• _What you need to do_
Filter these records by the string "none", copying each line that holds it.
..............................
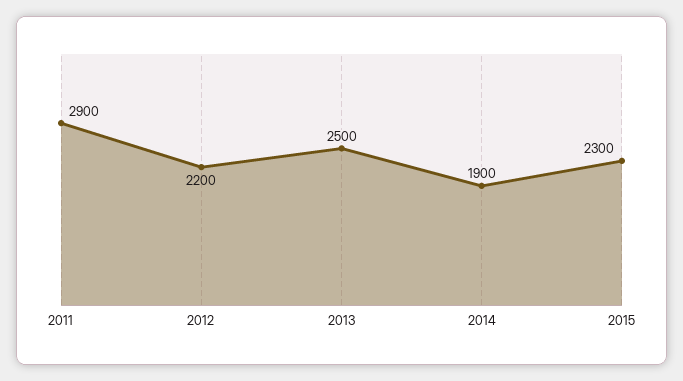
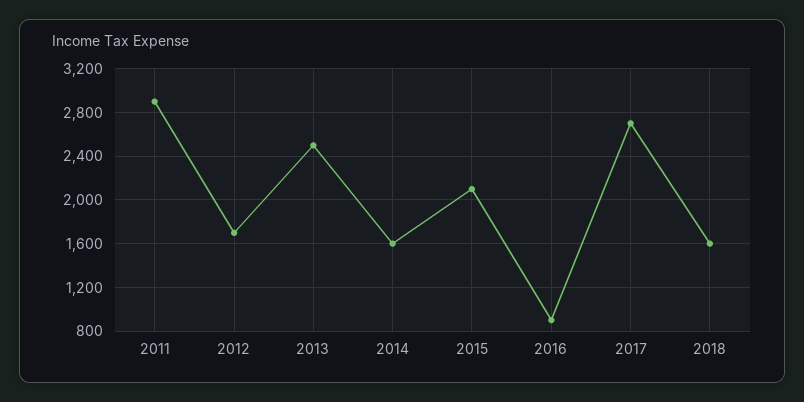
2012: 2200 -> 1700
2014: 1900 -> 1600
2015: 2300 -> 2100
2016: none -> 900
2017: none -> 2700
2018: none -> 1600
..............................
• _Your solution_
2016: none -> 900
2017: none -> 2700
2018: none -> 1600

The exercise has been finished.